Atmospheric Rivers (ARs) are characterized by long, narrow corridors of enhanced integrated water vapor (IWV) and integrated vapor transport (IVT) located in the warm sector of midlatitude extratropical cyclones. ARs are well-known contributors to high-impact weather events (e.g., precipitation extremes, floods, landslides) and water resources across Western U.S. The ability to provide advanced and accurate forecasts of ARs are key to a variety of impact-based decision support services and applications such as forecast-informed reservoir operations (FIRO; Ralph et al. 2014, JCWRE).

An AR Landfall Tool derived from a “probability-over-threshold” (P-O-T) IVT magnitude created by Cordeira et al. (2017, BAMS) illustrates timing, duration, and intensity of landfalling ARs along U.S. West Coast in NCEP Global Ensemble Forecast System (GEFS) forecasts. Anecdotal evidence indicates that this tool and the NCEP GEFS can accurately predict AR landfalls 6 to 8 days in advance, with some events predictable out to 10 or more days. The purpose of this presentation is to illustrate the AR-related skill of the NCEP GEFS and AR Landfall Tool during winter 2016–2017 along the U.S. West Coast.

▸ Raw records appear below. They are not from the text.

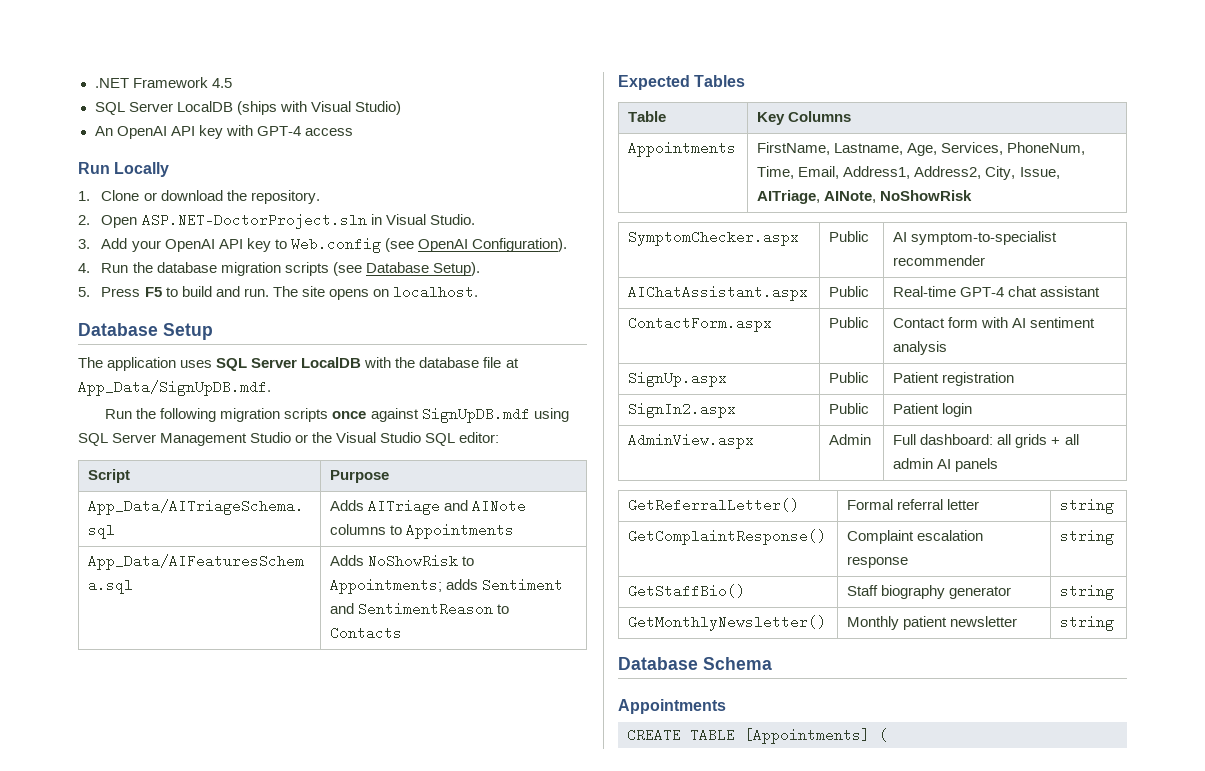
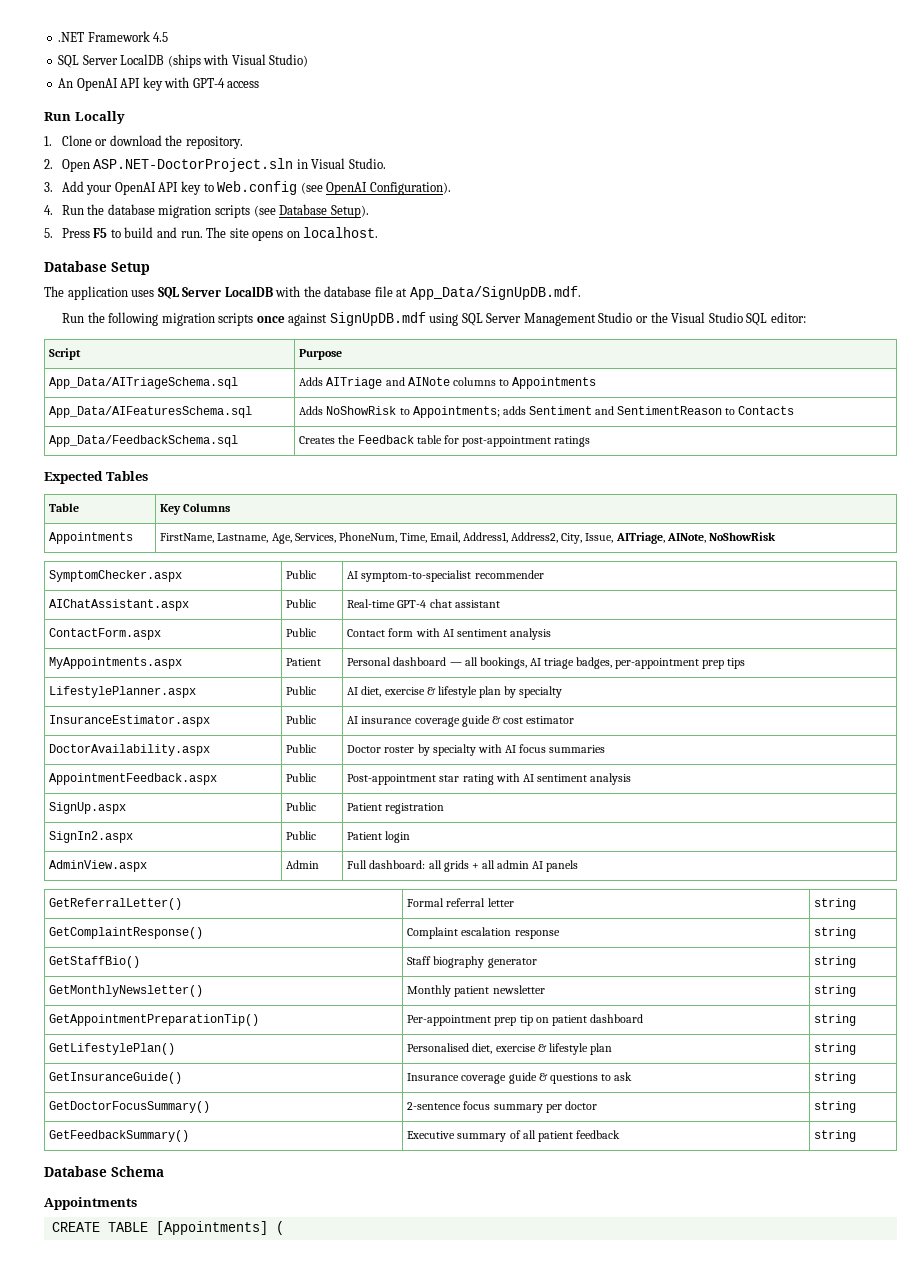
+ App_Data/FeedbackSchema.sql | Creates the Feedback table for post-appointment ratings
+ MyAppointments.aspx | Patient | Personal dashboard — all bookings, AI triage badges, per-appointment prep tips
+ LifestylePlanner.aspx | Public | AI diet, exercise & lifestyle plan by specialty
+ InsuranceEstimator.aspx | Public | AI insurance coverage guide & cost estimator
+ DoctorAvailability.aspx | Public | Doctor roster by specialty with AI focus summaries
+ AppointmentFeedback.aspx | Public | Post-appointment star rating with AI sentiment analysis
+ GetAppointmentPreparationTip() | Per-appointment prep tip on patient dashboard | string
+ GetLifestylePlan() | Personalised diet, exercise & lifestyle plan | string
+ GetInsuranceGuide() | Insurance coverage guide & questions to ask | string
+ GetDoctorFocusSummary() | 2-sentence focus summary per doctor | string
+ GetFeedbackSummary() | Executive summary of all patient feedback | string

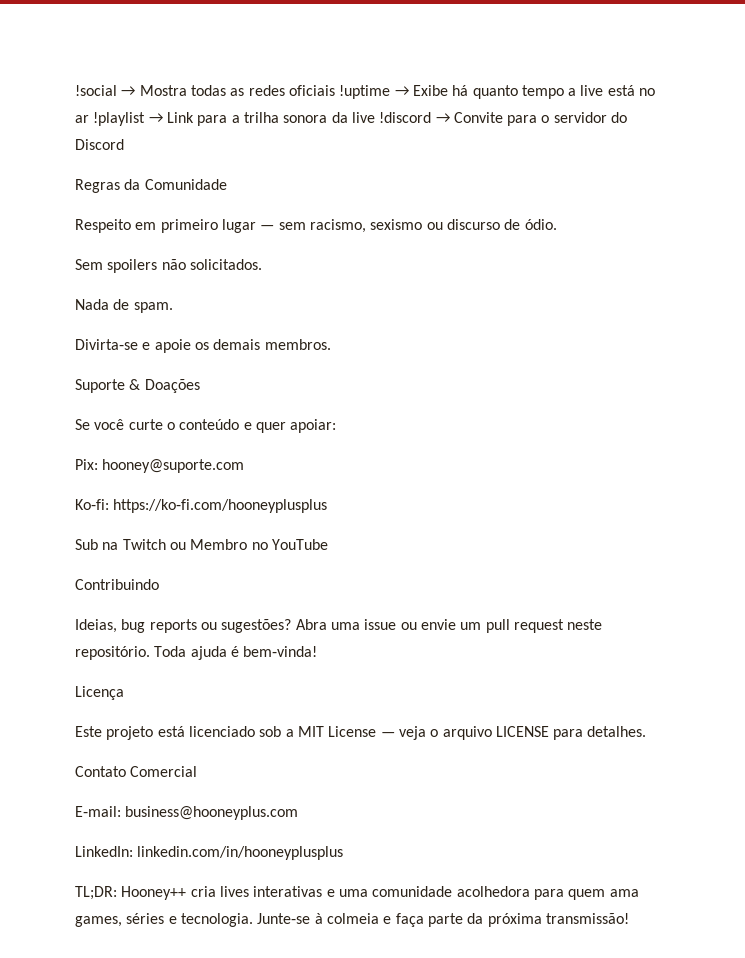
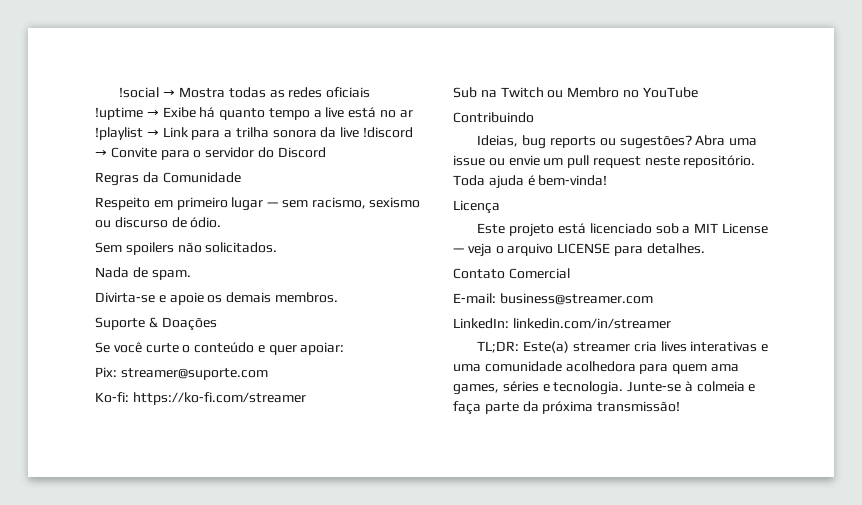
- Pix: hooney@suporte.com
+ Pix: streamer@suporte.com
- Ko‑fi: https://ko‑fi.com/hooneyplusplus
+ Ko‑fi: https://ko‑fi.com/streamer
- E‑mail: business@hooneyplus.com
+ E‑mail: business@streamer.com
- LinkedIn: linkedin.com/in/hooneyplusplus
+ LinkedIn: linkedin.com/in/streamer
- TL;DR: Hooney++ cria lives interativas e uma comunidade acolhedora para quem ama games, séries e tecnologia.
+ TL;DR: Este(a) streamer cria lives interativas e uma comunidade acolhedora para quem ama games, séries e tecnologia.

Landfalling ARs during winter 2016–2017 contained an average lead-time predictability of ~6.25 days when forecasting ARs with an ensemble P-O-T IVT magnitude ≥250 kg m^–1 s^–1 exceeded and stayed above 50%. Landfalling ARs contained lead-time predictability >8–10 days in mid October, early January, and early February, while others contained lead-time predictability <5 days in March and April. More intense events appear to contain longer lead-time predictability. The GEFS AR Landfall Tool produced reliable forecasts at all leads between 1–16 days: A P-O-T of 50% verified ~66% of time out to 11 days, whereas a P-O-T of 70% verified ~70% of time out to 9 days. Receiver operator characteristic curves illustrate that the probability of detection and false alarm rates during winter 2016–2017 produced an average lead-time predictability of ~6–7 days for various P-O-T values.